My mother even played a memorable tennis game with a friend, ignoring the air raid warnings, only to discover when they’d finished and climbed to the top of the hill where they could see the view, that the whole of the City of London was ablaze.

On leaving school, she took a shorthand course and went to work for Finchley Council, in North London.

‘The anti-Semitism was unbearable. I couldn’t wait to get out.’

Always a sympathiser of the political left, her next job was with Albert Inkpin, formerly the first general secretary of the Communist Party of Great Britain. When they met he’d been demoted to running the Friends of the Soviet Union. She helped him with its paper, Russia Today. The publication recounted the glorious achievements in the Soviet Union and the triumphant advance of the working class everywhere under the leadership of Joseph Stalin. In other words, it was a propaganda sheet. If it existed today, we’d call what it purveyed fake news.

Come to think of it, it does exist today and that’s exactly what it purveys.

My mother found the diet there a little too rich. She moved on to an organisation that was more congenial to her, the venerable social democratic movement –Inkpin might have described it as bourgeois liberal – the Fabian Society. She worked half time for the Society and half time for one of its leaders, the Labour MP John Parker.

One of her more vivid memories was of lying in the grass in St James’s Park, between the government offices in Whitehall and Buckingham Palace, watching German V1 flying bombs coming over.

‘You listened for the motor to cut. If it did when the bomb was close, it might drop straight out of the sky towards you. I once heard a V1 motor cut while I was in a Lyons Corner House restaurant. All the clients, including me, flung ourselves to the ground under the glass-topped table – hardly likely to give us much protection. Fortunately, the bomb didn’t hit us.’

The V1 'doodlebug'
The time to get really worried was when the engine stopped
She stayed in the job after the war. That meant she was there on an evening in 1946 where a diminutive, humble figure walked through a crowd of Labour staff members in the Headquarters building, with only a smile and an occasional wave in an acknowledgement when they stood to give him an ovation. The man was Clement Attlee, and the staff had just had the confirmation he would be the next Prime Minister, having beaten the legendary and apparently unbeatable Winston Churchill. He would be one of Britain’s most effective Prime Ministers.

My mother hankered, however, to get away. She found an ill-paid job in Paris and moved there. She didn’t realise it, but it would be the last time she lived in England for four decades.

Meanwhile, my father had started working with a British railway body and had done well. So well, indeed, that his boss called him in one day to congratulate him on winning a more senior appointment back in Britain.

‘But… I didn’t apply for the job,’ my father told him.

‘No. I put in the application for you. And you’ve won! It’s a great honour.’

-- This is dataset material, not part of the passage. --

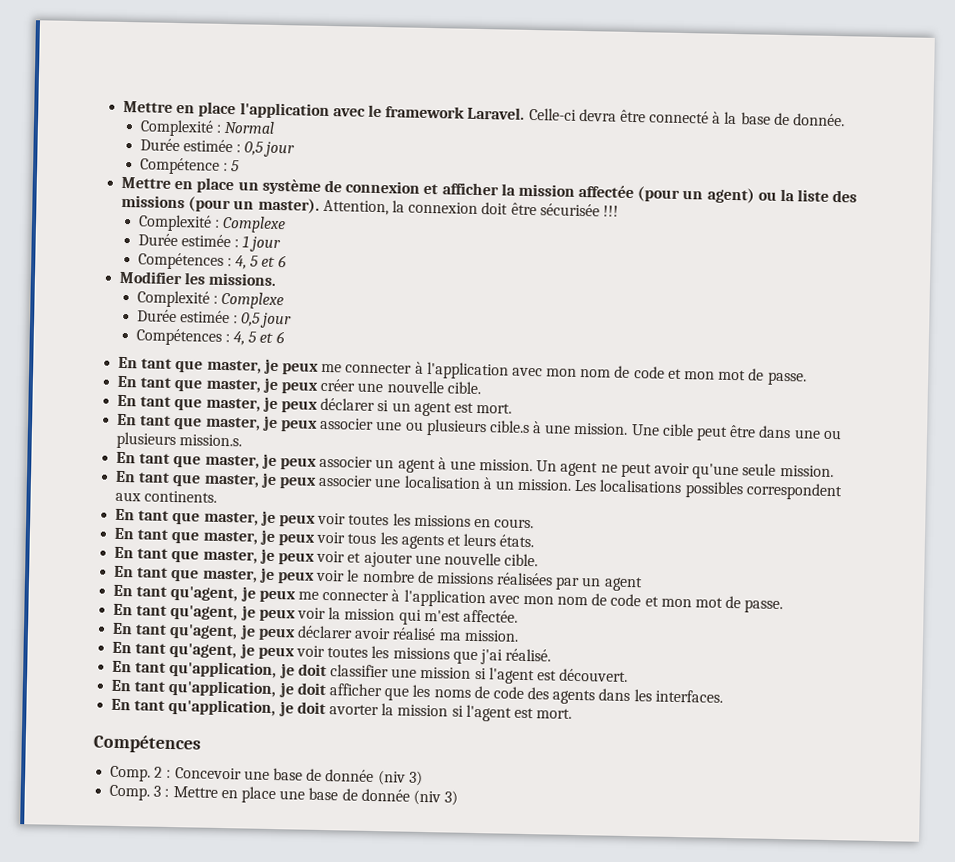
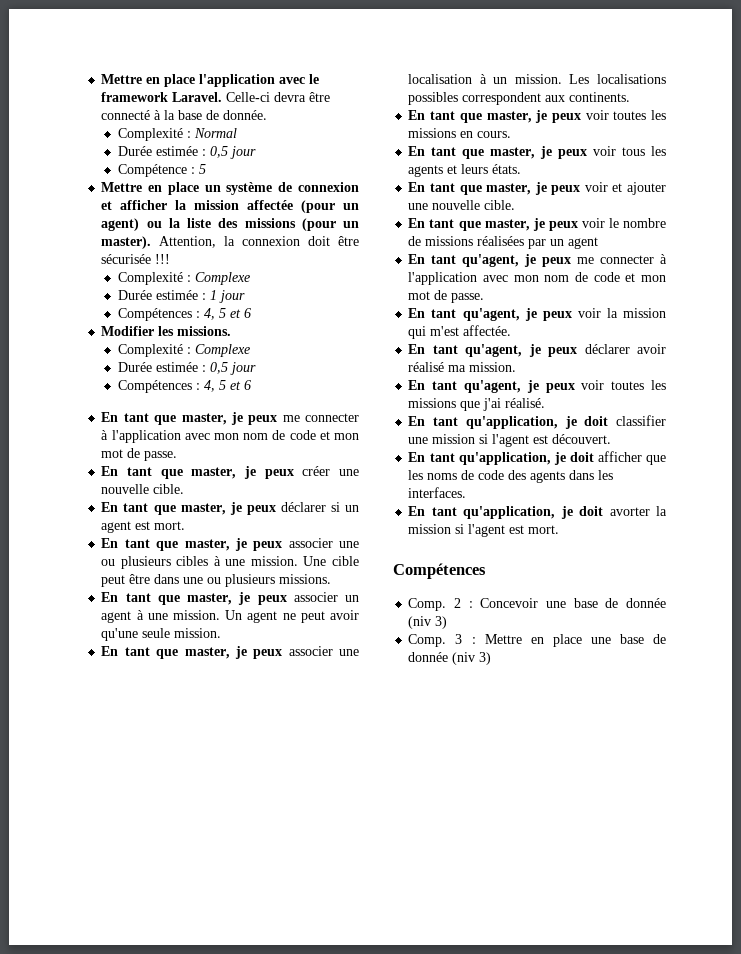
- En tant que master, je peux associer une ou plusieurs cible.s à une mission.
+ En tant que master, je peux associer une ou plusieurs cibles à une mission.
- Une cible peut être dans une ou plusieurs mission.s.
+ Une cible peut être dans une ou plusieurs missions.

‘Maybe. But it’s not a job I want.’

He eventually gravitated to working with UNESCO, based in Paris. He was young, well-paid with few responsibilities. He indulged in some luxuries, one of which was silk socks. In all the time I knew him, I never saw him in silk socks, which is perhaps a measure of what it cost him to accommodate my brother and me.

Meanwhile my mother moved on from the ill-paid job and joined the UNESCO typing pool –not the most fulfilling work but it allowed her to live far more richly than she ever had before.

One day she was invited to a party with a bunch of her colleagues and found herself on the floor with her back against a sofa, on which a young man was sitting. What she saw of him first was, of course, his shoes and his socks.

‘Good Lord,’ she said, ‘you’re wearing silk socks with little clocks going up the sides.’

‘Yes,’ he said. Thus they took the first step towards a life containing my brother and me, and far more cotton than silk.